Seasonal forecasting of lake water quality and algal bloom risk using a continuous Gaussian Bayesian networks.

Arguments

Value

An object of class bn.fit. Refer to the documentation of bnlearn for details.

Format

A discrete Bayesian network to to forecast, in spring, mean total phosphorus and chlorophyll a concentration, mean water colour, and maximum cyanobacteria biovolume for the upcoming growing season (May–October) in Vansjø. Probabilities were given within the referenced paper.

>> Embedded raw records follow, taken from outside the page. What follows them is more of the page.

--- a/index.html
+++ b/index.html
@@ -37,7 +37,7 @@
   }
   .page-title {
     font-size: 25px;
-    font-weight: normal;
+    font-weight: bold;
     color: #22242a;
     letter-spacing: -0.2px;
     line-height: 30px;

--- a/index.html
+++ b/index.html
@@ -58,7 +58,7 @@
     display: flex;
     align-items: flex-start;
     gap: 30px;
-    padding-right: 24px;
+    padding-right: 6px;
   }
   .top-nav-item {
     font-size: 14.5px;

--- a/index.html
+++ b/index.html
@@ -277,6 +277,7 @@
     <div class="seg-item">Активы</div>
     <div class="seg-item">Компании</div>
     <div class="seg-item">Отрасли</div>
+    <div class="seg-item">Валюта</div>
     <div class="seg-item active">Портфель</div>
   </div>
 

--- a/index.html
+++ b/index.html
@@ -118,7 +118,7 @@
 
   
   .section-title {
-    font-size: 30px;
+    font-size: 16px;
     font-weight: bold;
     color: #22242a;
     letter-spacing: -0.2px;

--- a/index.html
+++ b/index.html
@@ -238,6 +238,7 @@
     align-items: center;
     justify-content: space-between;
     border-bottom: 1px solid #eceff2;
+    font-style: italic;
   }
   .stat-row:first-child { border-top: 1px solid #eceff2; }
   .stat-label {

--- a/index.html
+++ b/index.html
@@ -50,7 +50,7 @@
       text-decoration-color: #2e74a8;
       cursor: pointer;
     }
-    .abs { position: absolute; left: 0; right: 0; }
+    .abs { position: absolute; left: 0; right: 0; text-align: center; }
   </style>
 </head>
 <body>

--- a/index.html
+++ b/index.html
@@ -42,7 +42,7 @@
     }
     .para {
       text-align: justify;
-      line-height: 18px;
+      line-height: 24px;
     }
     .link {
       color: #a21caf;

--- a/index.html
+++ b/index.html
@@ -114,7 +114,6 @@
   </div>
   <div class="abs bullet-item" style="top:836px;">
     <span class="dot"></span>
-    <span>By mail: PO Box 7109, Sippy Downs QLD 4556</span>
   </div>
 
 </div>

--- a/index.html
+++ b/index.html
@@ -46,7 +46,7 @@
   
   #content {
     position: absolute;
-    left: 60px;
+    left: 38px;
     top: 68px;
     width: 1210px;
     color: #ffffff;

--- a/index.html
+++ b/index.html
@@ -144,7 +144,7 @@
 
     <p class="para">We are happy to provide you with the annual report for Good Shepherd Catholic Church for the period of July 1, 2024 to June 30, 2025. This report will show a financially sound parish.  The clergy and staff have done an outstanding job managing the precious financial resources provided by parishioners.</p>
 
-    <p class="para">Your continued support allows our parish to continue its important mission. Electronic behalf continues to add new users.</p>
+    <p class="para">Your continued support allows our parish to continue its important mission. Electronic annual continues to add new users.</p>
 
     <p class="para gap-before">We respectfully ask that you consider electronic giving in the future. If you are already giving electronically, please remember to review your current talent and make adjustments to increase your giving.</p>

The vertices are:

ChiA

Mean lake chl a concentration - Current (Low, High);

ChiA_PS

Mean lake chl a concentration - Previous (Low, High);

Colour

Mean lake colour (Low, Medium, High);

Cyanobacteria

Mean lake cyanobacterial biovolume (Low, High);

RainSum

Precipitation sum (Low, High);

TP

Mean lake TP concentration - Current (Low, High);

TP_PS

Mean lake TP concentration - Previous (Low, High);

WindSpeed

Mean daily mean wind speed (Low, High);

References

Jackson-Blake, L. A., Clayer, F., Haande, S., Sample, J. E., & Moe, S. J. (2022). Seasonal forecasting of lake water quality and algal bloom risk using a continuous Gaussian Bayesian network. Hydrology and Earth System Sciences, 26(12), 3103-3124.